Un bien étrange roman. Ça démarre obscurément dans la chaleur du Sud des Etats-Unis, puis ça continue avec des personnages d’étudiants new-yorkais superficiels tout droit sortis d’un bouquin de Scott Fitzgerald, qui après un accident de voiture se retrouvent dans une maison de rednecks tous plus ou moins tordus, en réalité une planque de bootleggers (l’époque n’est pas précisée mais on comprend qu’il s’agit ou de la Prohibition ou de la Grande Dépression).

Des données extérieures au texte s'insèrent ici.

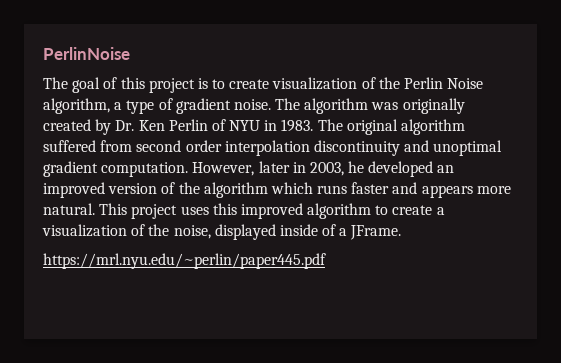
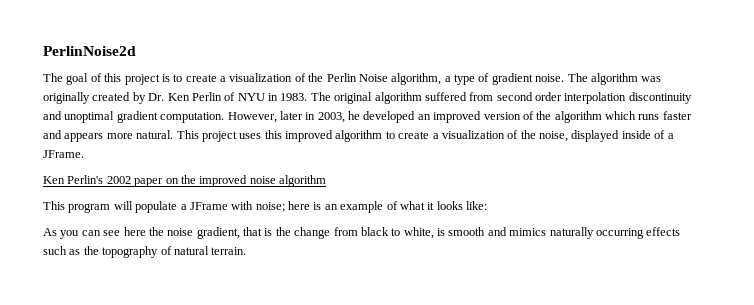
[43,47,130,60] PerlinNoise -> [43,46,136,56] PerlinNoise2d
(270, 84) none -> [220,76,226,82] a
[43,253,326,269] https://mrl.nyu.edu/~perlin/paper445.pdf -> [43,175,326,187] [43,201,487,213] [43,227,681,239] [43,246,247,258] Ken Perlin's 2002 paper on the improved noise algorithm // This program will populate a JFrame with noise; here is an example of what it looks like: // As you can see here the noise gradient, that is the change from black to white, is smooth and mimics naturally occurring effects such as the topography of natural terrain.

Pendant 150 pages, nos deux héros Gowan et Temple vont évoluer dans cette vieille baraque, l’un constamment ivre, l’autre soumise aux pressions psychologiques et aux appétits des hommes de la maison, sous l’œil plein de pitié de Tommy, un garçon bizarre et celui moins compatissant de Ruby, une femme au caractère affirmé.

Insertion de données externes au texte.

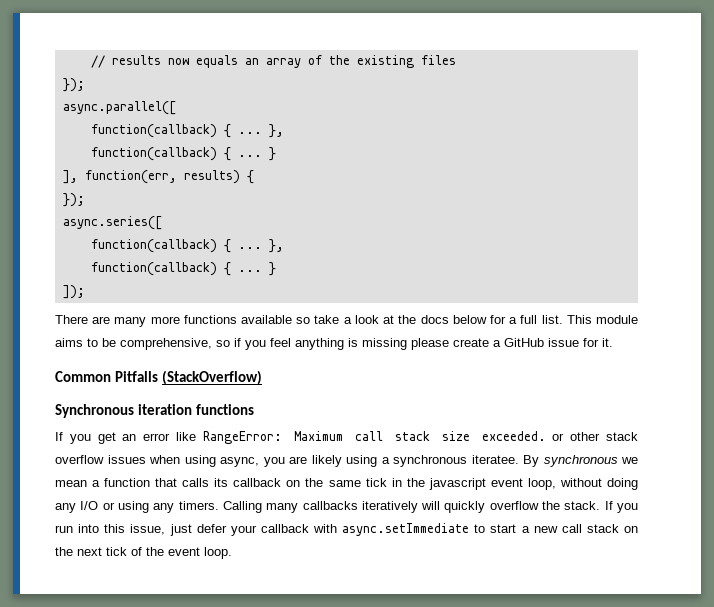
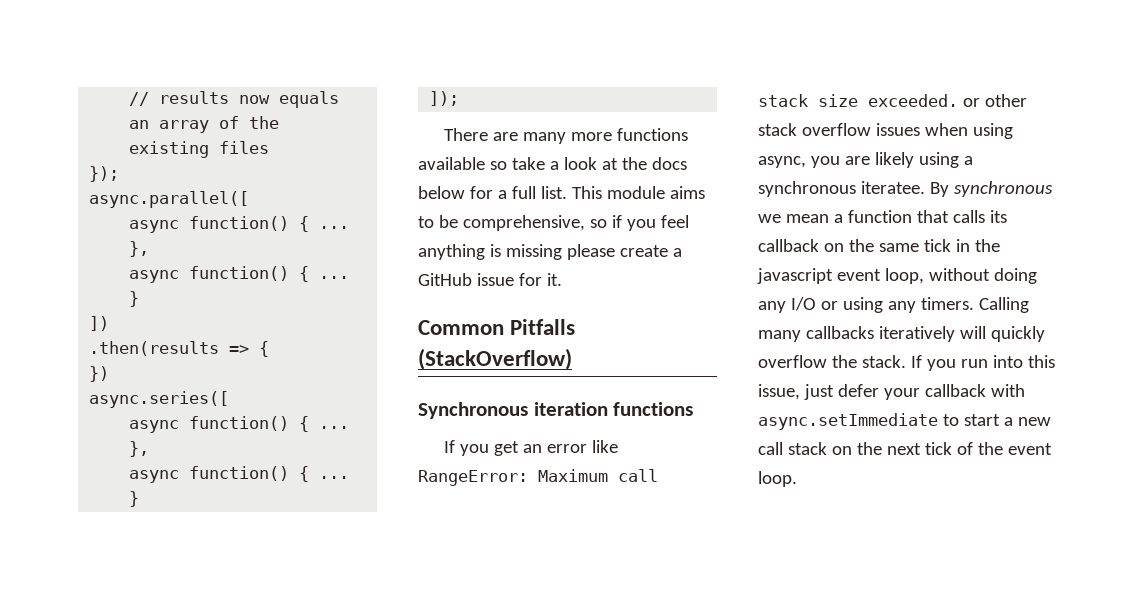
[90,124,284,138] [90,147,276,161] [62,170,240,184] function(callback) { ... }, // function(callback) { ... } // ], function(err, results) -> [129,216,350,233] [129,241,150,257] [129,266,350,283] [129,291,140,307] [89,316,110,331] [89,341,250,356] async function() { ... }, // async function() { ... } // ]) // .then(results =>
[62,193,85,207] }); -> [89,366,110,382] })
[90,239,284,253] [90,262,217,276] function(callback) { ... }, // function(callback) -> [129,416,350,433] [129,441,150,457] [129,466,290,483] async function() { ... }, // async function()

Puis, le roman bifurque dans l’intrigue judiciaire quand Tommy est retrouvé mort. Jusque là tout va bien : on a l’impression de ne rien comprendre et de tout voir partir en sucette. En fait, il faudra attendre les ultimes mots de Sanctuaire pour que le puzzle génial de Faulkner se mette en place et éclaire notre esprit.
Car Sanctuaire est certainement un livre difficile d’accès, ténébreux comme la réputation de son auteur ; le sujet est assez sulfureux pour l’époque, le titre Sanctuaire évoquant le sanctuaire vaginal qui sera odieusement profané dans le roman.

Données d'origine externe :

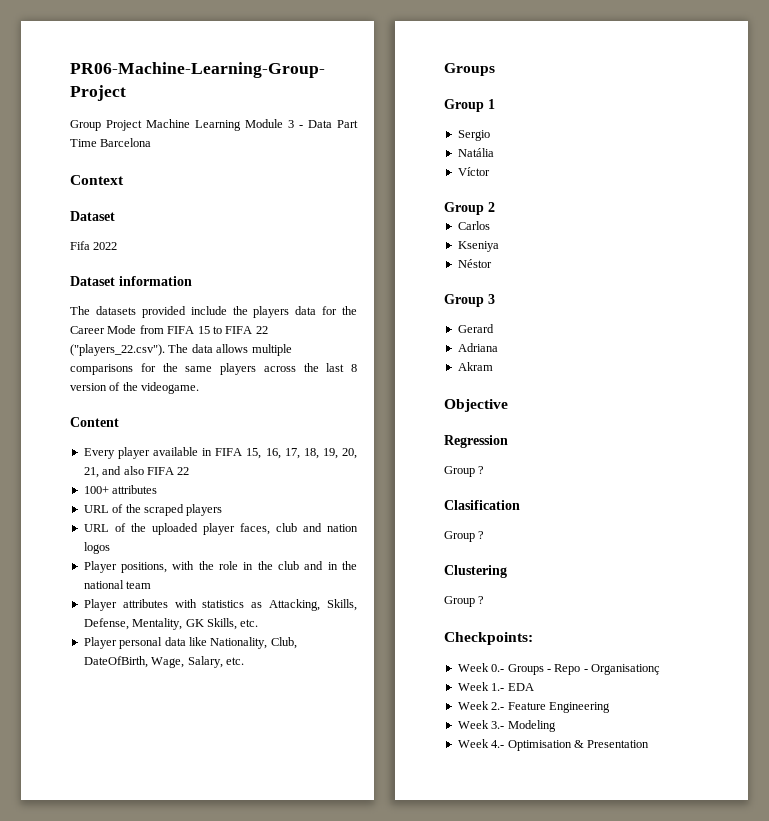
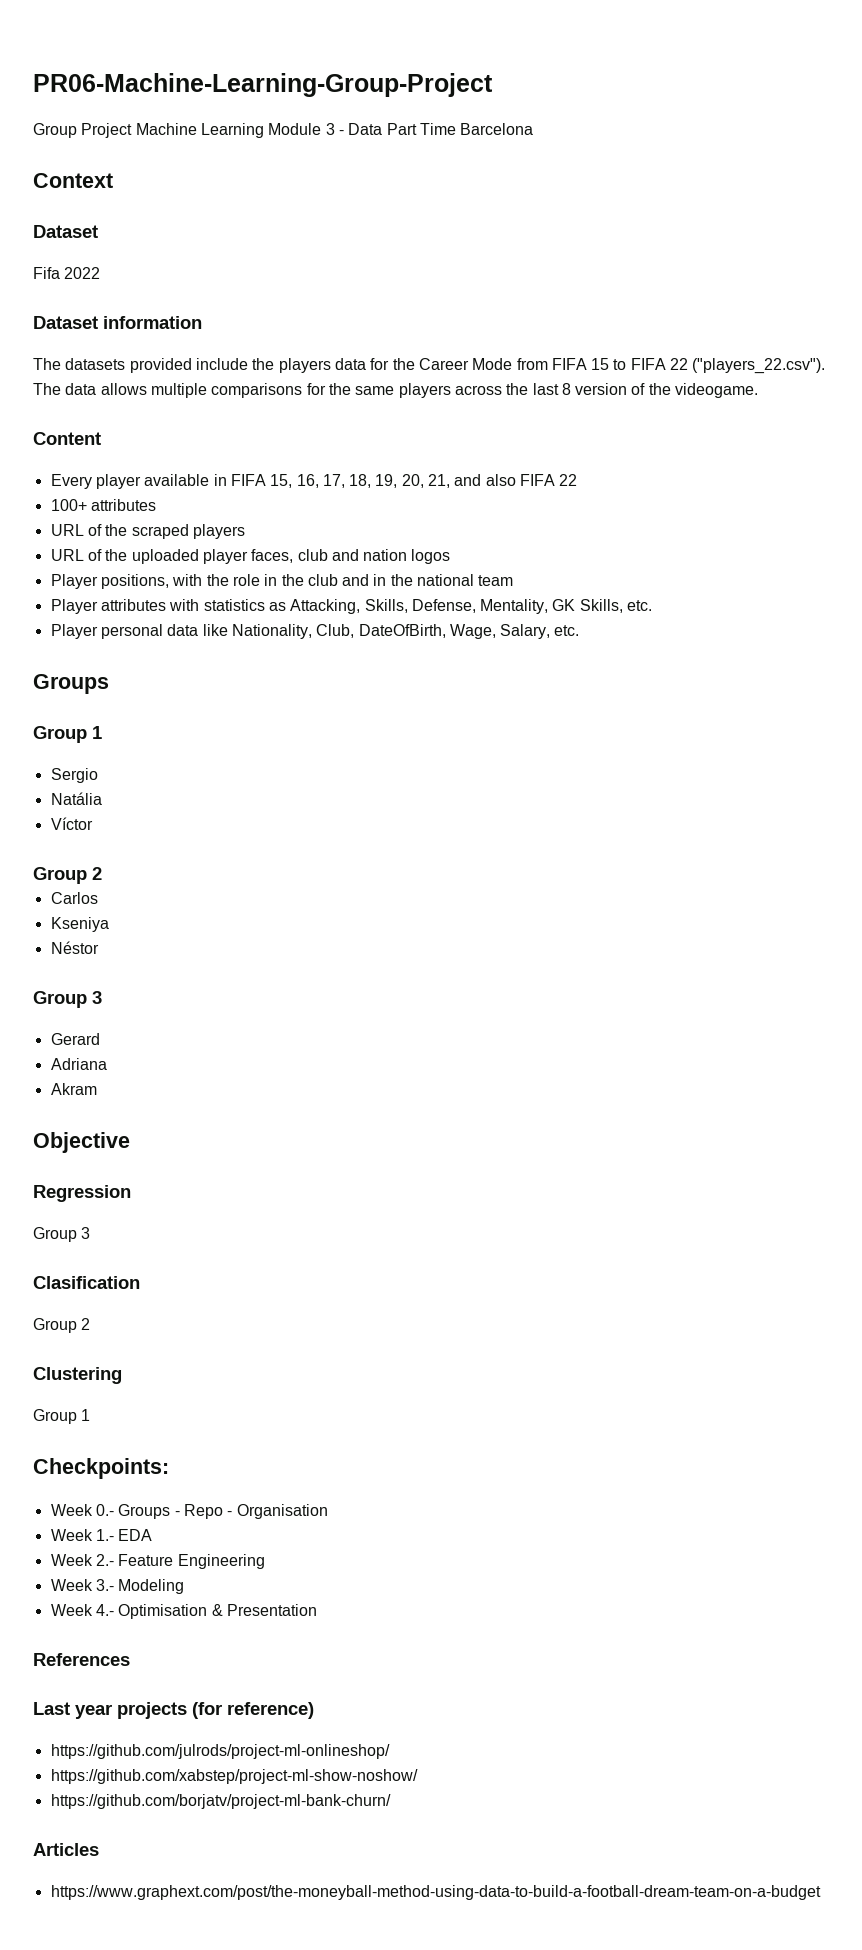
[478,466,485,474] ? -> [81,1227,91,1239] 3
[478,531,485,539] ? -> [81,1318,91,1330] 2
[478,596,485,604] ? -> [81,1409,91,1421] 1
[591,664,660,675] Organisationç -> [236,1504,328,1519] Organisation
(650, 744) none -> [33,1653,130,1666] [33,1702,314,1719] [50,1744,390,1759] [50,1769,418,1784] [50,1794,391,1809] [33,1843,99,1856] [50,1885,821,1900] // References // Last year projects (for reference) // https://github.com/julrods/project-ml-onlineshop/ // https://github.com/xabstep/project-ml-show-noshow/ // https://github.com/borjatv/project-ml-bank-churn/ // Articles // https://www.graphext.com/post/the-moneyball-method-using-data-to-build-a-football-dream-team-on-a-budget

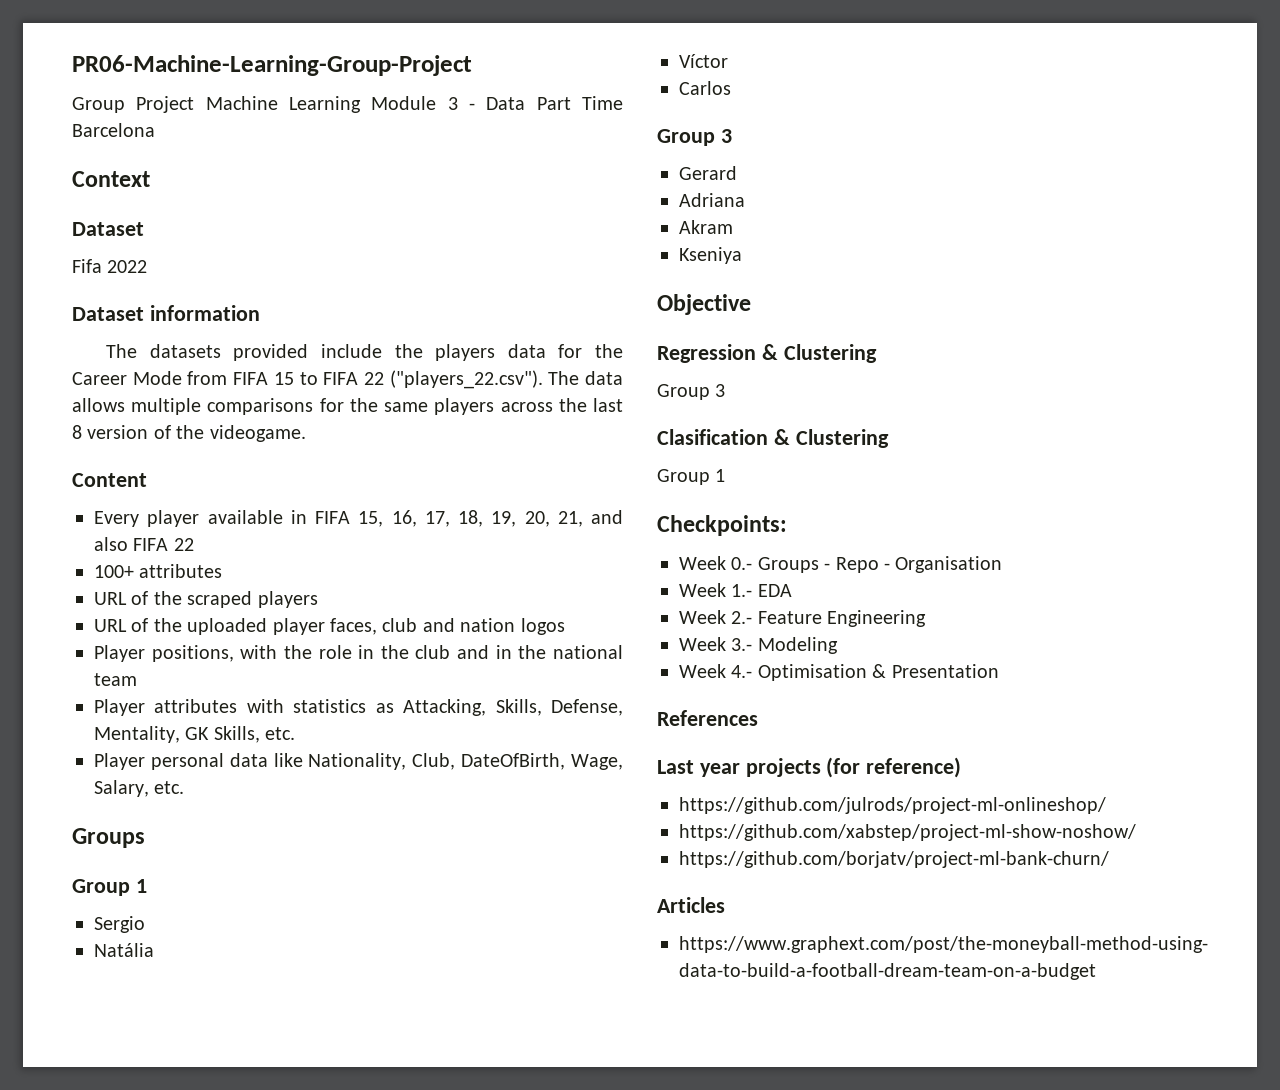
[33,867,102,884] // Group 2 -> (728, 61) none
[50,917,109,932] [50,941,99,954] // Kseniya // Néstor -> (731, 88) none
(97, 1089) none -> [679,247,742,264] // Kseniya
(131, 1193) none -> [761,344,877,363] & Clustering
[33,1318,91,1333] // Group 2 // -> [773,429,790,445] &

Mais il est surtout plein de non-dits et de sous-entendus sordides qui font la force son style, style qui ne ménage pas le lecteur, qui peut agacer, perdre, lasser, mais qui laisse une empreinte d’une rare profonde (cf le monologue intérieur complètement pété de Benji dans Le Bruit et la Fureur). Ce faisant, Sanctuaire est un bel exemple de la façon dont un véritable auteur peut, à sa manière, avec son style, ses obsessions, sa sensibilité, renverser complètement les codes d’une histoire policière.
Sanctuaire est aussi une odyssée sociale. Faulkner taille à tout va : les mœurs sociales, les conventions, la justice, la politique, bref, les hommes en général. « Tu ne sais pas ce qu’est un homme, dit Ruby à l’innocente et ingénue Temple. » Il semble n’y avoir aucun salut, aucun espoir dans ce monde que nous représente Faulkner, un univers aride, crasseux, noir, noir, noir. Sanctuaire est un roman noir d’auteur. Un roman policier littérairement exigeant, qui ne laissera passer aucune seconde d’inattention de la part du lecteur.
Une autre facette du génie de Faulkner réside dans sa capacité à accabler certains de ses personnages sans qu’ils n’aient commis d’actes particulièrement répréhensibles. Par exemple, une victime absolue comme Temple suscite chez nous bien moins d’empathie que le personnage plein de force et de mélancolie de Ruby, une ancienne prostituée amoureuse d’un voyou. De même, bien que celui-ci soit un personnage peu recommandable, l’injustice qui frappe Goodwin est plus attristante que le sort d’un personnage moralement superficiel comme Gowan.
C’est en lisant Faulkner qu’on se rend compte à quel point beaucoup d’auteurs de Stephen King à Cormac McCarthy, lui doivent très probablement leur vocation.